Material for this exercise:
*** Block opens ***
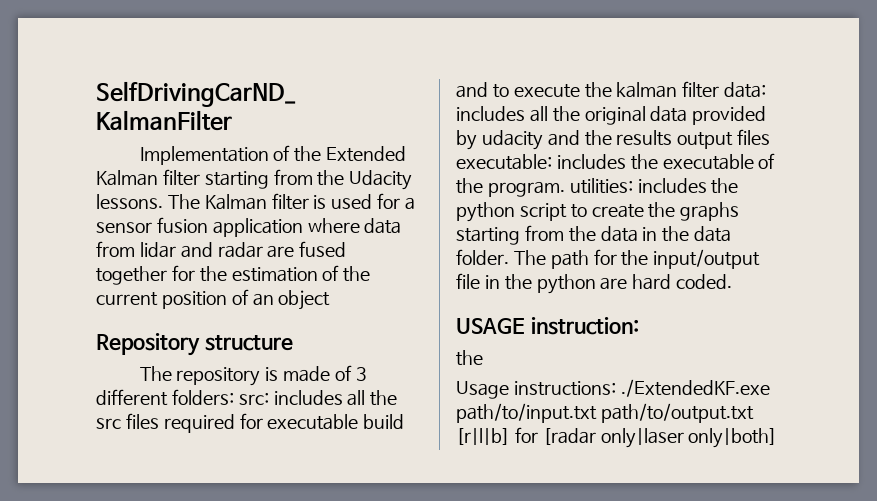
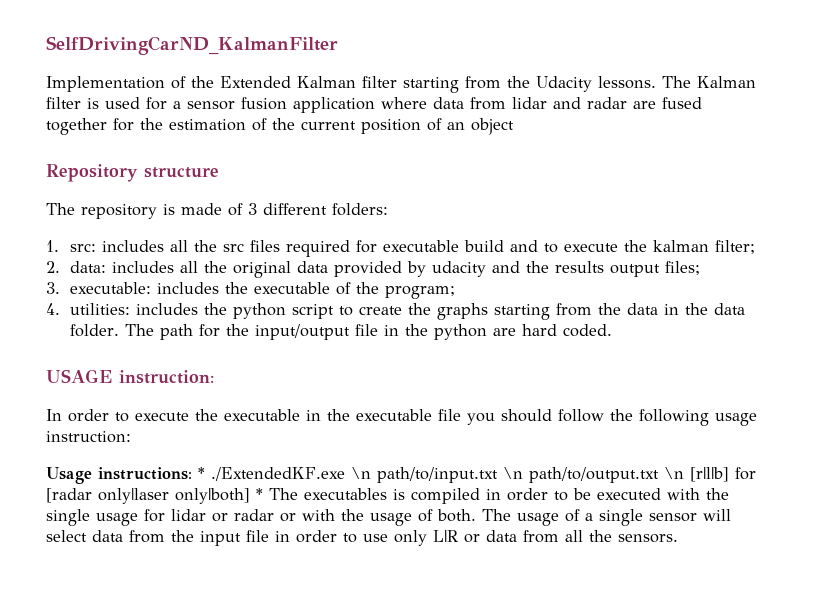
(234, 397) none -> [46,240,59,252] // 1.
[682,81,720,98] filter -> [714,240,755,254] [46,261,60,273] filter; // 2.
[737,129,771,145] files -> [664,261,700,275] [46,282,60,294] files; // 3.
[487,181,565,197] program. -> [384,286,455,299] [46,303,60,315] program; // 4.
[456,350,483,366] [456,379,770,399] [456,403,754,423] the // Usage instructions: ./ExtendedKF.exe path/to/input.txt path/to/output.txt -> [46,409,757,426] [46,431,131,443] [46,467,684,484] In order to execute the executable in the executable file you should follow the following usage instruction: // Usage instructions: * ./ExtendedKF.exe \n path/to/input.txt \n path/to/output.txt \n
(778, 438) none -> [256,488,729,504] [46,509,731,526] [46,530,678,546] * The executables is compiled in order to be executed with the single usage for lidar or radar or with the usage of both. The usage of a single sensor will select data from the input file in order to use only L|R or data from all the sensors.

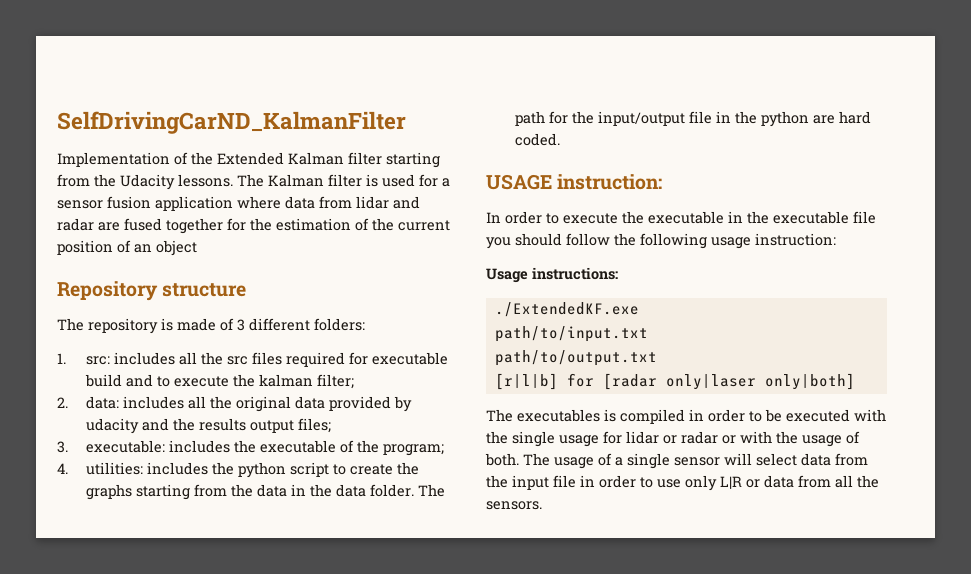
[198,467,205,479] * -> (618, 273) //
[350,467,371,479] \n -> (639, 309) //
[502,467,523,479] \n -> (648, 334) //
[663,467,684,479] \n -> (657, 358) //
[256,488,263,500] * -> (855, 381) //

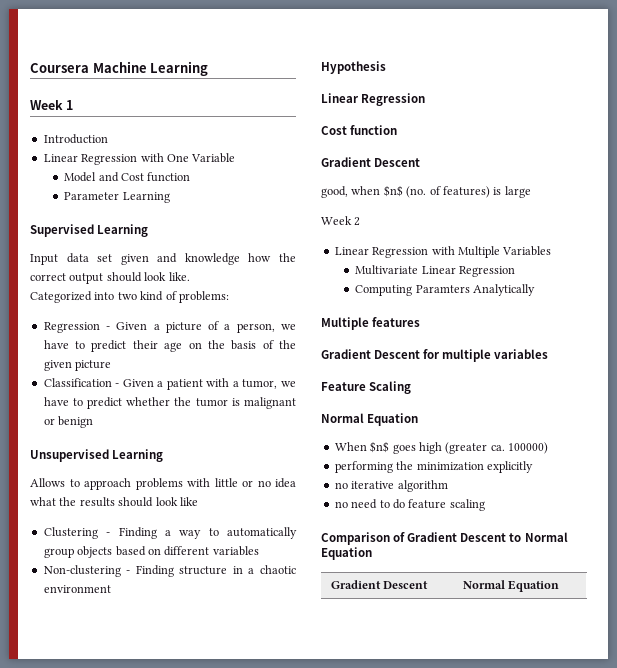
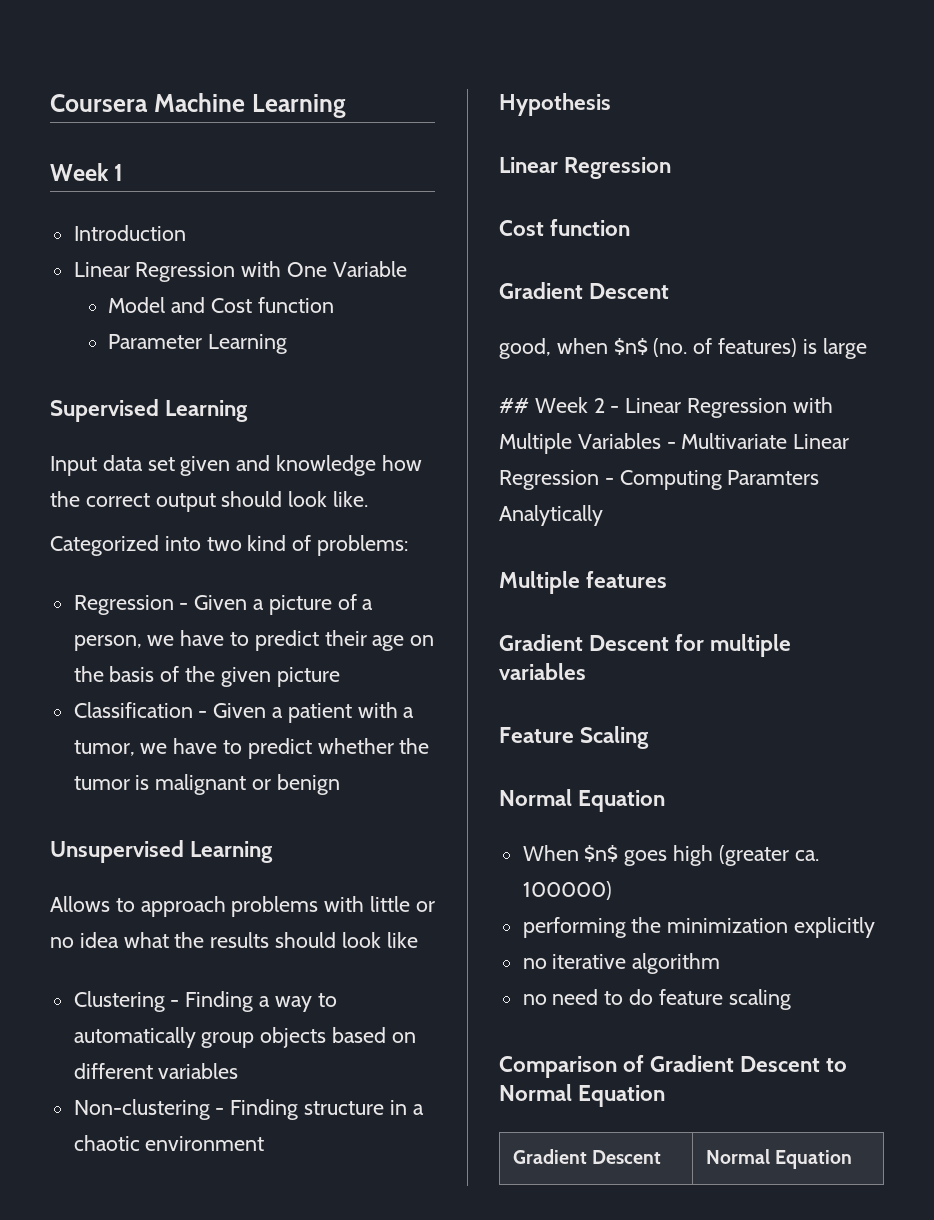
(531, 192) none -> [499,398,529,413] ##
(361, 221) // -> [610,406,620,413] -
(552, 251) // -> [666,442,676,449] -
(515, 271) // -> [604,478,614,485] -

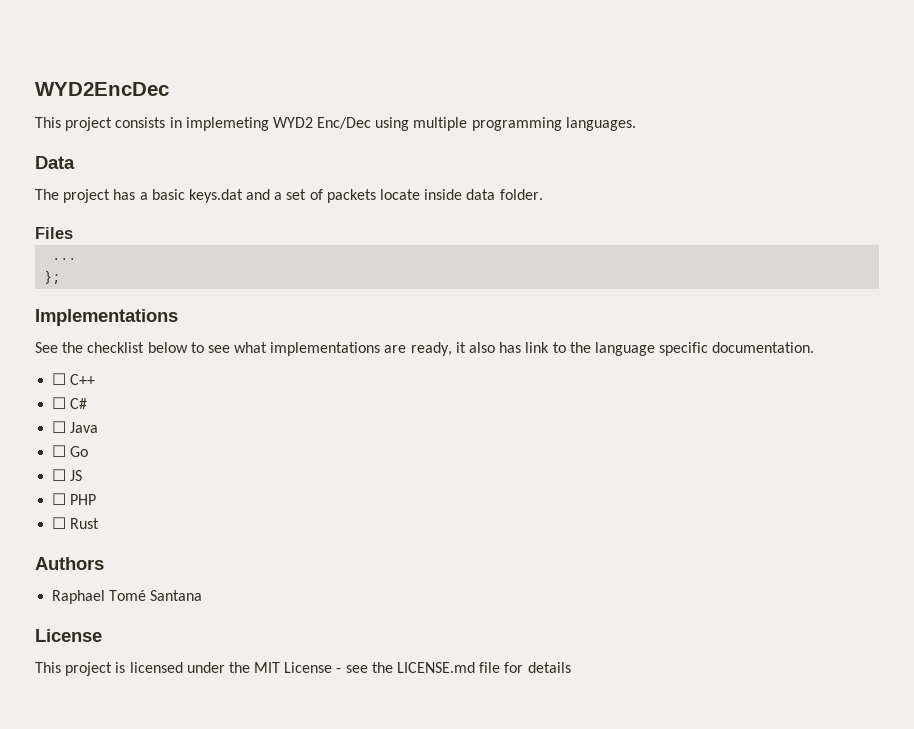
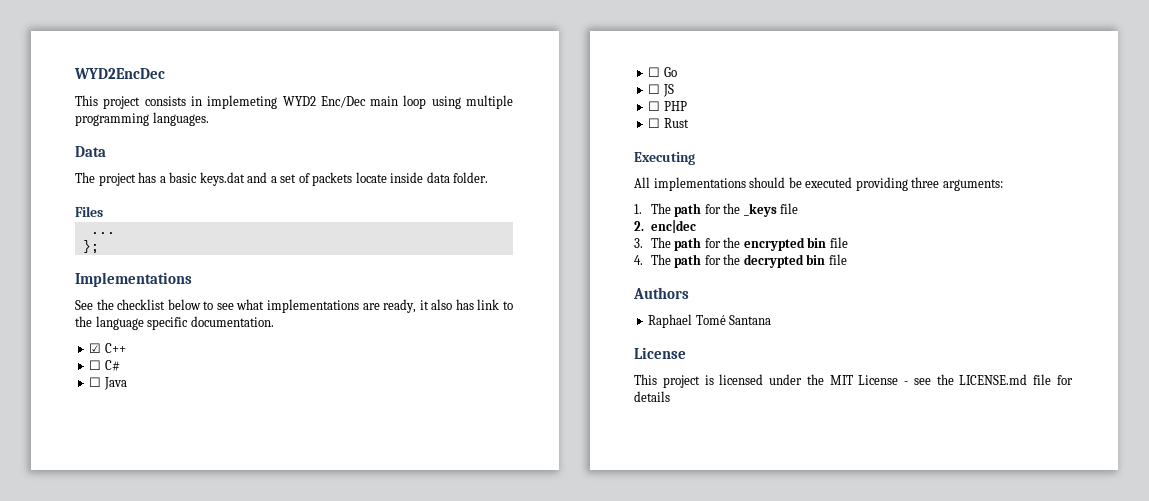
(372, 123) none -> [370,95,427,109] main loop
[52,373,67,385] ☐ -> [89,343,102,353] ☑
(100, 523) none -> [634,152,695,165] [634,177,1003,191] [634,203,799,217] [634,220,696,233] [634,237,848,251] [634,254,847,268] // Executing // All implementations should be executed providing three arguments: // 1. The path for the _keys file // 2. enc|dec // 3. The path for the encrypted bin file // 4. The path for the decrypted bin file

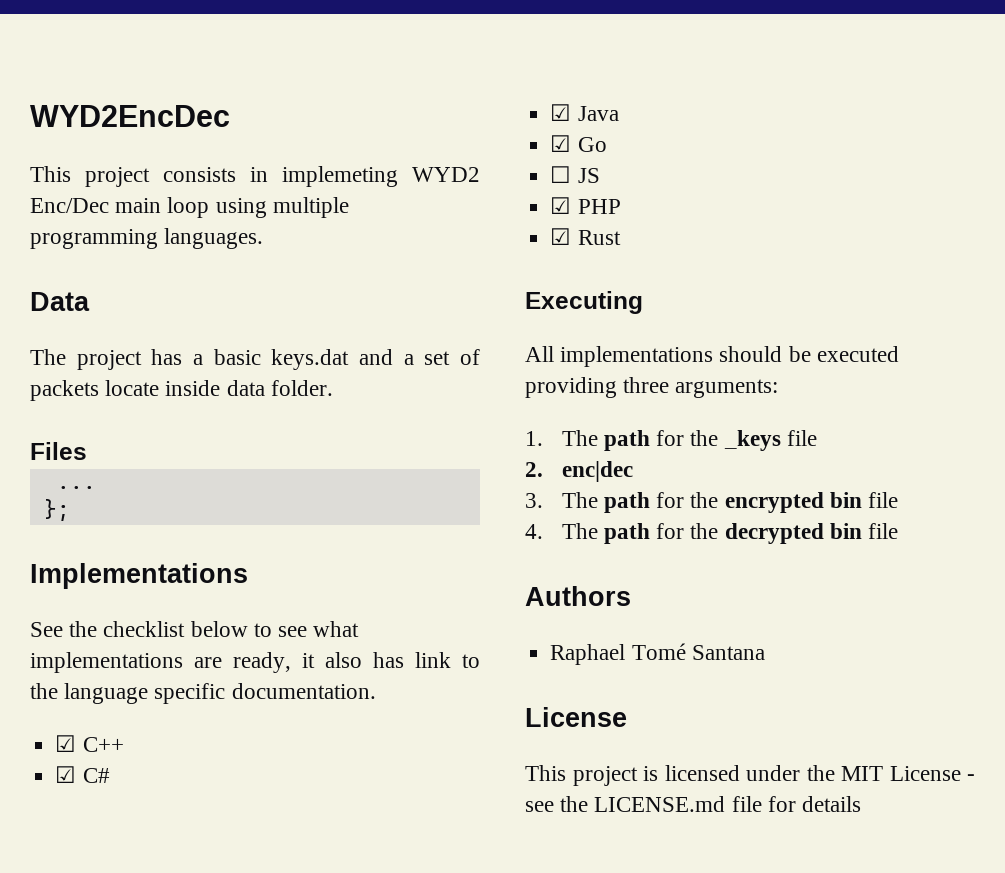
[89,360,102,370] ☐ -> [55,766,77,783] ☑
[89,377,102,387] ☐ -> [550,104,572,121] ☑
[648,67,661,77] ☐ -> [550,135,572,152] ☑
[648,101,661,111] ☐ -> [550,197,572,214] ☑
[648,118,661,128] ☐ -> [550,228,572,245] ☑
*** Block closes ***
The task: Print the data exactly, from its first line to the line containing "[663,467,684,479] \n -> (657, 358) //", both included. Omit the pictures.

Output of the task:
(234, 397) none -> [46,240,59,252] // 1.
[682,81,720,98] filter -> [714,240,755,254] [46,261,60,273] filter; // 2.
[737,129,771,145] files -> [664,261,700,275] [46,282,60,294] files; // 3.
[487,181,565,197] program. -> [384,286,455,299] [46,303,60,315] program; // 4.
[456,350,483,366] [456,379,770,399] [456,403,754,423] the // Usage instructions: ./ExtendedKF.exe path/to/input.txt path/to/output.txt -> [46,409,757,426] [46,431,131,443] [46,467,684,484] In order to execute the executable in the executable file you should follow the following usage instruction: // Usage instructions: * ./ExtendedKF.exe \n path/to/input.txt \n path/to/output.txt \n
(778, 438) none -> [256,488,729,504] [46,509,731,526] [46,530,678,546] * The executables is compiled in order to be executed with the single usage for lidar or radar or with the usage of both. The usage of a single sensor will select data from the input file in order to use only L|R or data from all the sensors.

[198,467,205,479] * -> (618, 273) //
[350,467,371,479] \n -> (639, 309) //
[502,467,523,479] \n -> (648, 334) //
[663,467,684,479] \n -> (657, 358) //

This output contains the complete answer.